Bjorn Helgaas <bhelgaas@xxxxxxxxxx> · Wed, 24 Jul 2013 17:24:27 -0600

On Wed, Jul 24, 2013 at 12:12:28PM -0600, Alex Williamson wrote:
> On Wed, 2013-07-24 at 10:47 -0600, Bjorn Helgaas wrote:
> > On Tue, Jul 23, 2013 at 5:21 PM, Alex Williamson
> > <alex.williamson@xxxxxxxxxx> wrote:
> > > On Tue, 2013-07-23 at 16:35 -0600, Bjorn Helgaas wrote:
> > >> On Thu, Jul 11, 2013 at 03:03:27PM -0600, Alex Williamson wrote:
> >   As the DMA
> > transaction propagates through the fabric, it may be tagged by bridges
> > with different requester IDs.
> > 
> > The requester IDs are needed outside PCI (by IOMMU drivers), but I'm
> > not sure the intermediate pci_devs are.
> 
> A u16 requester ID doesn't mean much on it's own though, it's not
> necessarily even unique.  A requester ID associated with the context of
> a pci_dev is unique and gives us a reference point if we need to perform
> another operation on that requester ID.

A u16 requester ID better mean something to an IOMMU -- it's all the
IOMMU can use to look up the correct mapping.  That's why we have to
give the iterator something to define the scope to iterate over.  The
same requester ID could mean something totally unrelated in a
different scope, e.g., below a different IOMMU.

> > Returning both a pci_dev and a requester ID makes it more complicated.
> >  At the hardware level, transactions contain only a requester ID, and
> > bridges can either drop it, pass it unchanged, or assign a new one.  I
> > think the code will be simpler if we just model that.
> 
> I'm not convinced.  Patch 2/2 makes use of both the returned pci_dev and
> the returned requester ID and it's a huge simplification overall.

The IOMMU driver makes mappings so DMA from device A can reach a
buffer.  It needs to know about device A, and it needs to know what
source IDs might appear on those DMA transactions.  Why would it need
to know anything about any bridges between A and the IOMMU?

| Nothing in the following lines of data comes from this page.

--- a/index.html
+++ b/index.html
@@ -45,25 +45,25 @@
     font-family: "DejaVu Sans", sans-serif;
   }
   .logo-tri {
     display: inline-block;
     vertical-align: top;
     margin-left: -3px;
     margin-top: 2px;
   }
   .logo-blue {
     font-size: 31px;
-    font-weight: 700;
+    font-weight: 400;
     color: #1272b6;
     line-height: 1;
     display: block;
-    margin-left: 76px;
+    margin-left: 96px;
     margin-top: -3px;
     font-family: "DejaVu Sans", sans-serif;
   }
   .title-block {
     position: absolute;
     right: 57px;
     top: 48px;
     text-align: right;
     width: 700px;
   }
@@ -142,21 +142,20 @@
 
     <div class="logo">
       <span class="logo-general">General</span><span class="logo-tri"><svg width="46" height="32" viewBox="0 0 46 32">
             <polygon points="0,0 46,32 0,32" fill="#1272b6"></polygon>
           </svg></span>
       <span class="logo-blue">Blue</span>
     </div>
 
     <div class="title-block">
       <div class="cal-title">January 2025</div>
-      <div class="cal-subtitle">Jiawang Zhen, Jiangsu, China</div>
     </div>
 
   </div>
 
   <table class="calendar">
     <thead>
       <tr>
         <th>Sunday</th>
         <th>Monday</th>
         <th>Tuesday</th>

> > My thought was to pass a pci_dev (the originator of the DMA, which I
> > would call the "requester") and a callback.  The callback would accept
> > the requester pci_dev (always the same requester device) and a
> > requester ID.
> > 
> > This would call @fn for each possible requester ID for transactions
> > from the device.  IOMMU drivers should only need the requester ID to
> > manage mappings; they shouldn't need a pci_dev corresponding to any
> > intermediate bridges.
> 
> This implementation is almost the same with the only change being that
> the pci_dev passed to the callback is the one most closely associated
> with the requester ID.  For the IOMMU driver, it doesn't matter since
> it's only using the requester ID, but why would the callback care about
> the original requester?  If it needed to do something device specific,
> it's going to care about the closest device to the requester ID.

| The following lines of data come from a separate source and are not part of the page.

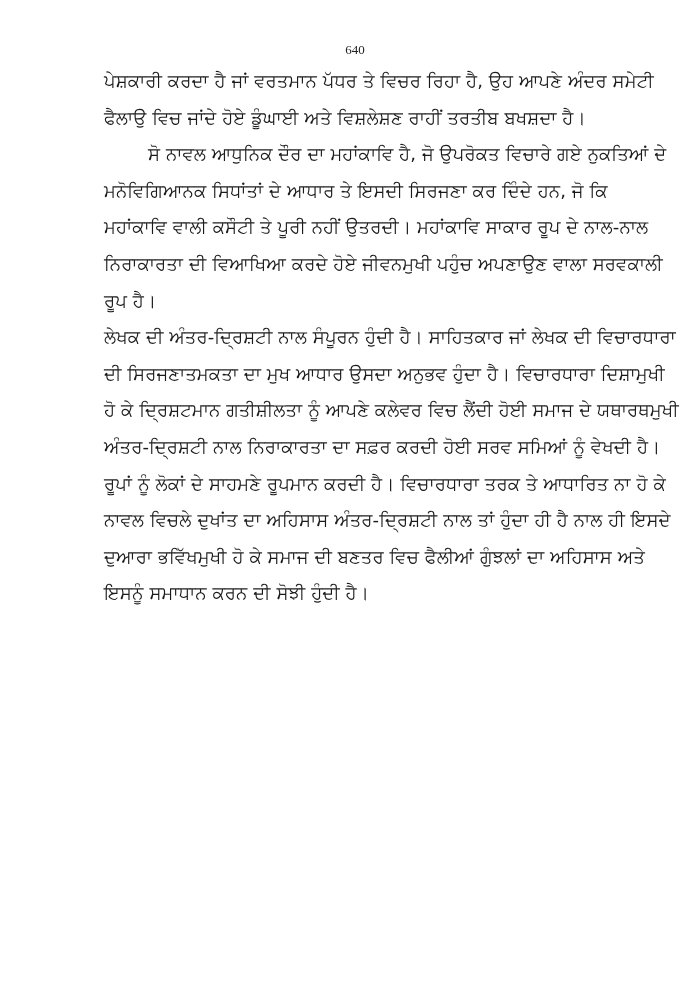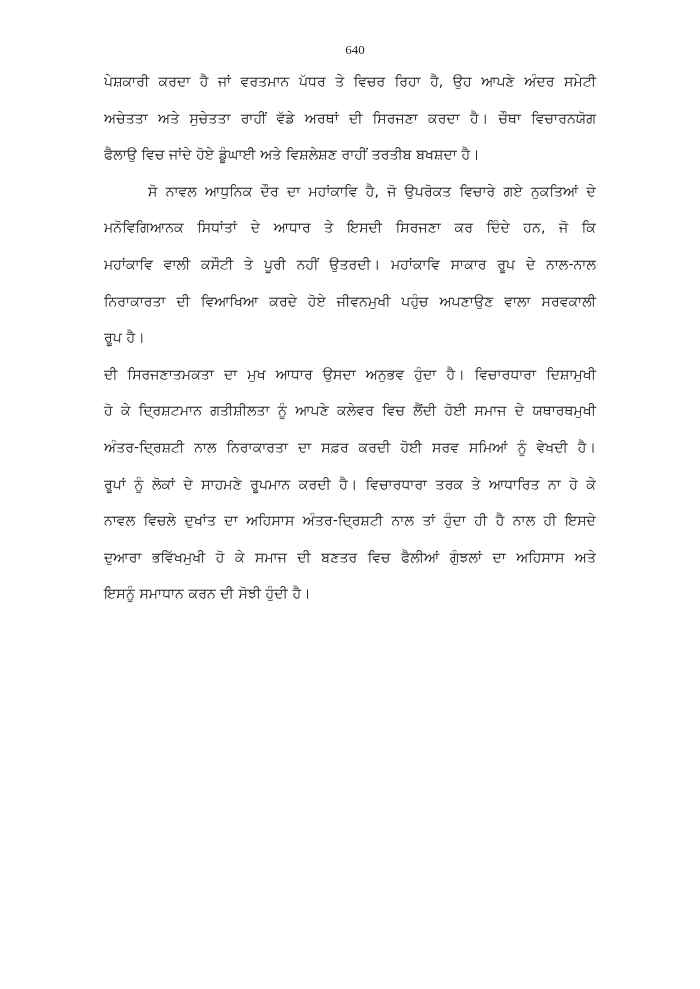--- a/index.html
+++ b/index.html
@@ -27,21 +27,21 @@
   }
   .body-text {
     position: absolute;
     top: 63px;
     left: 104px;
     width: 492px;
   }
   .line {
     height: 36.6px;
     line-height: 36.6px;
-    font-size: 14px;
+    font-size: 18px;
     white-space: nowrap;
     text-align: justify;
     text-align-last: justify;
     letter-spacing: 0.1px;
   }
   .line.last {
     text-align-last: left;
   }
   .line.indent {
     padding-left: 44px;
@@ -50,33 +50,33 @@
 </head>
 <body>
 
 <div>
   <div class="page-number">640</div>
 
   <div class="body-text">
 
     <div>
       <div class="line">ਪੇਸ਼ਕਾਰੀ ਕਰਦਾ ਹੈ ਜਾਂ ਵਰਤਮਾਨ ਪੱਧਰ ਤੇ ਵਿਚਰ ਰਿਹਾ ਹੈ, ਉਹ ਆਪਣੇ ਅੰਦਰ ਸਮੇਟੀ</div>
-      <div class="line">ਅਚੇਤਤਾ ਅਤੇ ਸੁਚੇਤਤਾ ਰਾਹੀਂ ਵੱਡੇ ਅਰਥਾਂ ਦੀ ਸਿਰਜਣਾ ਕਰਦਾ ਹੈ। ਚੌਥਾ ਵਿਚਾਰਨਯੋਗ</div>
       <div class="line last">ਫੈਲਾਉ ਵਿਚ ਜਾਂਦੇ ਹੋਏ ਡੂੰਘਾਈ ਅਤੇ ਵਿਸ਼ਲੇਸ਼ਣ ਰਾਹੀਂ ਤਰਤੀਬ ਬਖਸ਼ਦਾ ਹੈ।</div>
     </div>
 
     <div>
       <div class="line indent">ਸੋ ਨਾਵਲ ਆਧੁਨਿਕ ਦੌਰ ਦਾ ਮਹਾਂਕਾਵਿ ਹੈ, ਜੋ ਉਪਰੋਕਤ ਵਿਚਾਰੇ ਗਏ ਨੁਕਤਿਆਂ ਦੇ</div>
       <div class="line">ਮਨੋਵਿਗਿਆਨਕ ਸਿਧਾਂਤਾਂ ਦੇ ਆਧਾਰ ਤੇ ਇਸਦੀ ਸਿਰਜਣਾ ਕਰ ਦਿੰਦੇ ਹਨ, ਜੋ ਕਿ</div>
       <div class="line">ਮਹਾਂਕਾਵਿ ਵਾਲੀ ਕਸੌਟੀ ਤੇ ਪੂਰੀ ਨਹੀਂ ਉਤਰਦੀ। ਮਹਾਂਕਾਵਿ ਸਾਕਾਰ ਰੂਪ ਦੇ ਨਾਲ-ਨਾਲ</div>
       <div class="line">ਨਿਰਾਕਾਰਤਾ ਦੀ ਵਿਆਖਿਆ ਕਰਦੇ ਹੋਏ ਜੀਵਨਮੁਖੀ ਪਹੁੰਚ ਅਪਣਾਉਣ ਵਾਲਾ ਸਰਵਕਾਲੀ</div>
       <div class="line last">ਰੂਪ ਹੈ।</div>
     </div>
 
     <div>
+      <div class="line">ਲੇਖਕ ਦੀ ਅੰਤਰ-ਦ੍ਰਿਸ਼ਟੀ ਨਾਲ ਸੰਪੂਰਨ ਹੁੰਦੀ ਹੈ। ਸਾਹਿਤਕਾਰ ਜਾਂ ਲੇਖਕ ਦੀ ਵਿਚਾਰਧਾਰਾ</div>
       <div class="line">ਦੀ ਸਿਰਜਣਾਤਮਕਤਾ ਦਾ ਮੁਖ ਆਧਾਰ ਉਸਦਾ ਅਨੁਭਵ ਹੁੰਦਾ ਹੈ। ਵਿਚਾਰਧਾਰਾ ਦਿਸ਼ਾਮੁਖੀ</div>
       <div class="line">ਹੋ ਕੇ ਦ੍ਰਿਸ਼ਟਮਾਨ ਗਤੀਸ਼ੀਲਤਾ ਨੂੰ ਆਪਣੇ ਕਲੇਵਰ ਵਿਚ ਲੈਂਦੀ ਹੋਈ ਸਮਾਜ ਦੇ ਯਥਾਰਥਮੁਖੀ</div>
       <div class="line">ਅੰਤਰ-ਦ੍ਰਿਸ਼ਟੀ ਨਾਲ ਨਿਰਾਕਾਰਤਾ ਦਾ ਸਫ਼ਰ ਕਰਦੀ ਹੋਈ ਸਰਵ ਸਮਿਆਂ ਨੂੰ ਵੇਖਦੀ ਹੈ।</div>
       <div class="line">ਰੂਪਾਂ ਨੂੰ ਲੋਕਾਂ ਦੇ ਸਾਹਮਣੇ ਰੂਪਮਾਨ ਕਰਦੀ ਹੈ। ਵਿਚਾਰਧਾਰਾ ਤਰਕ ਤੇ ਆਧਾਰਿਤ ਨਾ ਹੋ ਕੇ</div>
       <div class="line">ਨਾਵਲ ਵਿਚਲੇ ਦੁਖਾਂਤ ਦਾ ਅਹਿਸਾਸ ਅੰਤਰ-ਦ੍ਰਿਸ਼ਟੀ ਨਾਲ ਤਾਂ ਹੁੰਦਾ ਹੀ ਹੈ ਨਾਲ ਹੀ ਇਸਦੇ</div>
       <div class="line">ਦੁਆਰਾ ਭਵਿੱਖਮੁਖੀ ਹੋ ਕੇ ਸਮਾਜ ਦੀ ਬਣਤਰ ਵਿਚ ਫੈਲੀਆਂ ਗੁੰਝਲਾਂ ਦਾ ਅਹਿਸਾਸ ਅਤੇ</div>
       <div class="line last">ਇਸਨੂੰ ਸਮਾਧਾਨ ਕਰਨ ਦੀ ਸੋਝੀ ਹੁੰਦੀ ਹੈ।</div>
     </div>
 
   </div>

If this can be done without passing a pci_dev at all to the callback,
that would be even better.  If a caller needed the original pci_dev,
it could always pass it via the "void *data".

I don't see the point of passing a "device closest to the requester
ID."  What would the IOMMU do with that?  As far as the IOMMU is
concerned, the requester ID could be an arbitrary number completely
unrelated to a pci_dev.

> > >> > +struct pci_dev *pci_get_visible_pcie_requester(struct pci_dev *requestee,
> > >> > +                                          struct pci_dev *bridge,
> > >> > +                                          u16 *requester_id);
> > >>
> > >> The structure of this interface implies that there is only one visible
> > >> requester ID, but the whole point of this patch is that a transaction from
> > >> @requestee may appear with one of several requester IDs.  So which one will
> > >> this return?
> > >
> > > I thought the point of this patch was to have an integrated interface
> > > for finding the requester ID and doing something across all devices with
> > > that requester ID
> > 
> > Oh, here's the difference in our understanding.  "Doing something
> > across all devices with that requester ID" sounds like identifying the
> > set of devices that have to be handled as a group by the IOMMU.
> > That's certainly an issue, but I wasn't considering it at all.
> > 
> > I was only concerned with the question of a single device that
> > requires multiple IOMMU mappings because DMA requests might use any of
> > several source IDs.  This is mentioned in sec 3.6.1.1 of the VT-d
> > spec, i.e., "requests arriving with the source-id in the original
> > PCI-X transaction or the source-id provided by the bridge. ...
> > software must program multiple context entries, each corresponding to
> > the possible set of source-ids."
> > 
> > My thought was that the IOMMU driver would use
> > pcie_for_each_requester_id() and have the callback set up a mapping
> > for one requester ID each time it was called.
> 
> Which is exactly what pcie_for_each_requester() does, but I try to solve
> the problem of a single device that needs multiple context entries the
> same as a bridge that masks multiple devices.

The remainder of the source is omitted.